JL: What would you tell your younger self if you could go back to Goucher and whisper some writerly advice in his ear …?

So for starters I would whisper, Slow down. Or I would scream it, not whisper.

JM: In the early stories I had this desperation to say everything all at once, and then as soon as I’d finished, I hurried on to the next piece out of fear of looking back closely at what I’d done. For a while I was writing a story a week. So for starters I would whisper, Slow down. Or I would scream it, not whisper. Be patient. Take care. Drink less.

JL: The oldest and most awful of questions for a writer: what’s next?

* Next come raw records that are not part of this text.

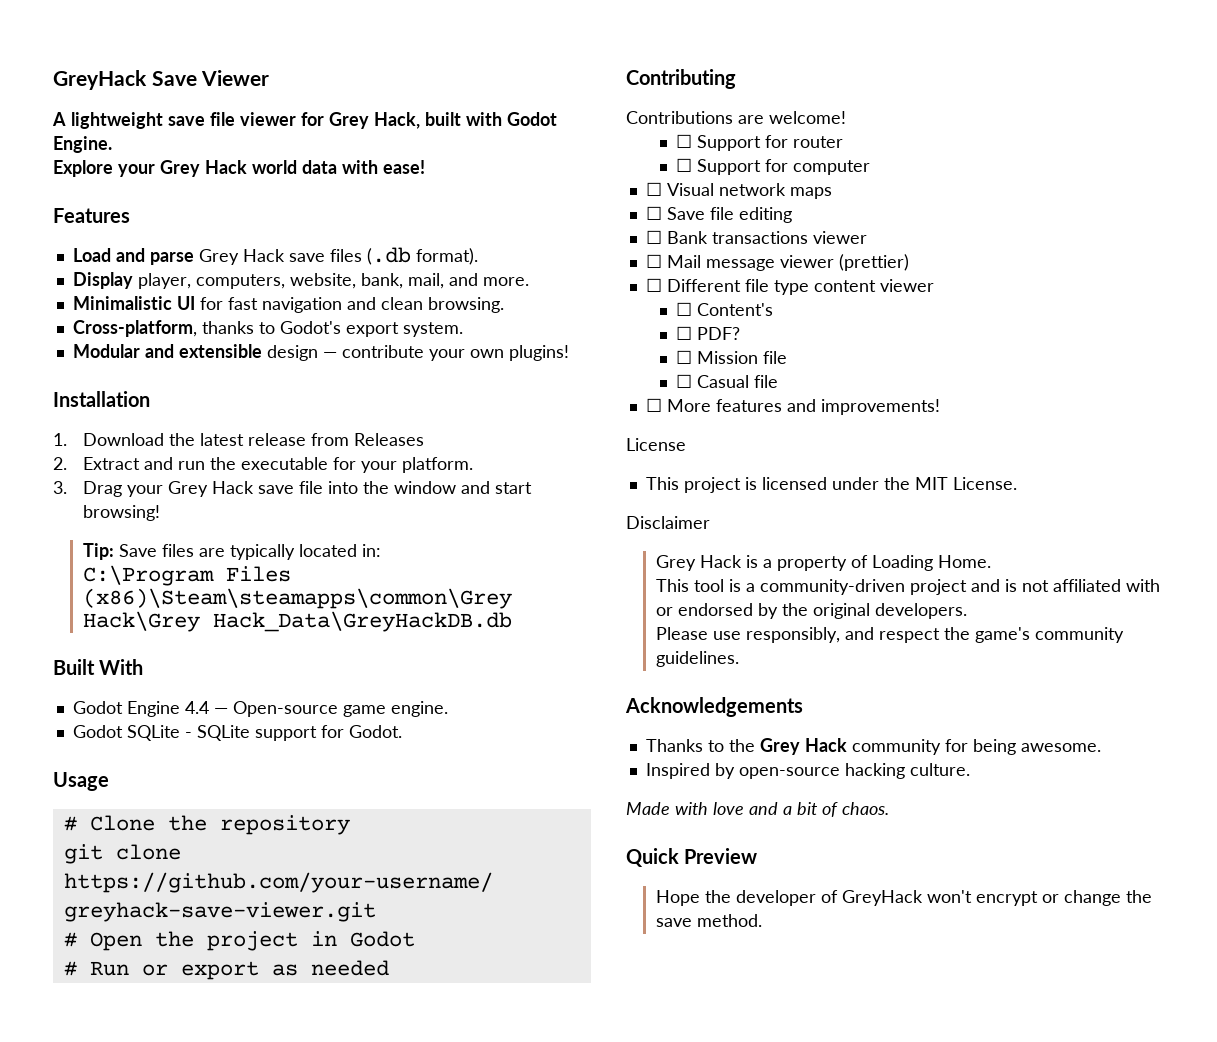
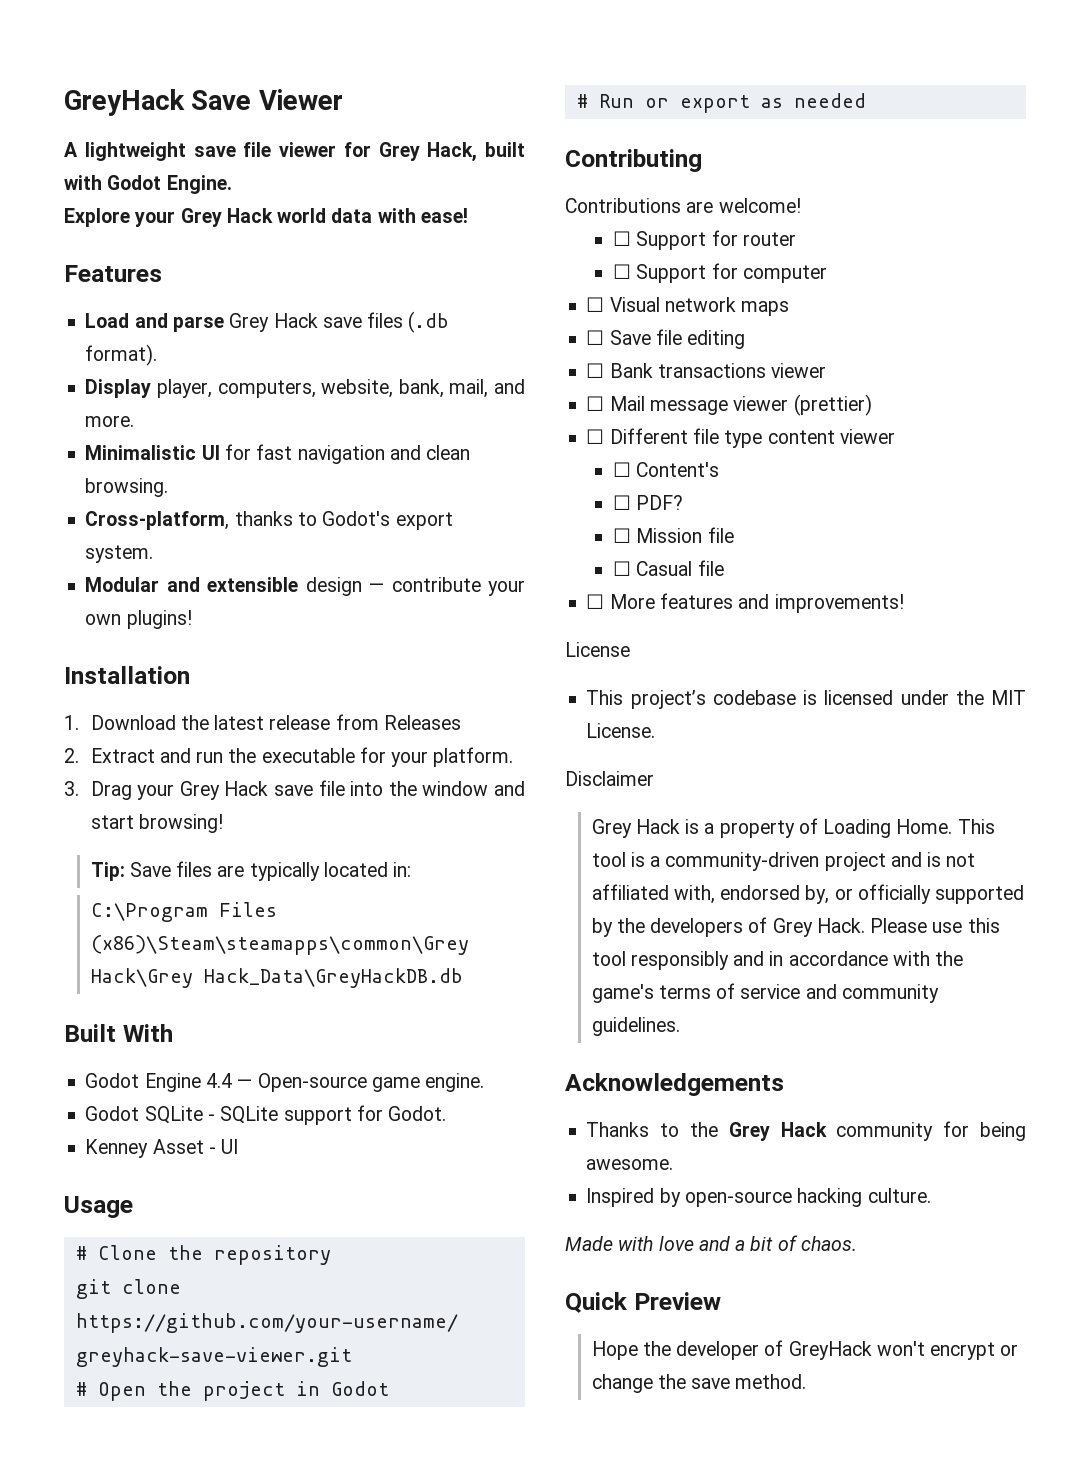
+ Kenney Asset - UI
- This project is licensed under the MIT License.
+ This project’s codebase is licensed under the MIT License.
- Grey Hack is a property of Loading Home.
- This tool is a community-driven project and is not affiliated with or endorsed by the original developers.
- Please use responsibly, and respect the game's community guidelines.
+ Grey Hack is a property of Loading Home. This tool is a community-driven project and is not affiliated with, endorsed by, or officially supported by the developers of Grey Hack. Please use this tool responsibly and in accordance with the game's terms of service and community guidelines.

JM: I’m finishing a novel about a girl who tries to save a neighbor boy from the religious madman who’s raising him, and it takes place in a remote Smoky Mountain valley not far from where I grew up. I’ve told my agent I’ll send it to her by the end of the year, which I hope doesn’t turn out to be a lie. I’ve been working on it for longer than I care to admit. If I ever finish it, I’ll get back to my other novel-in-progress, about a fabulist reporter sent to Uganda to cover the so-called “Kill the Gays” Bill. Since he’s not capable of performing the serious journalism that that requires, he fictionalizes a story that gains traction in part because Americans are so eager to believe bad news out of Africa. And if I ever finish that one, I’ll get back to writing stories, which is more fun.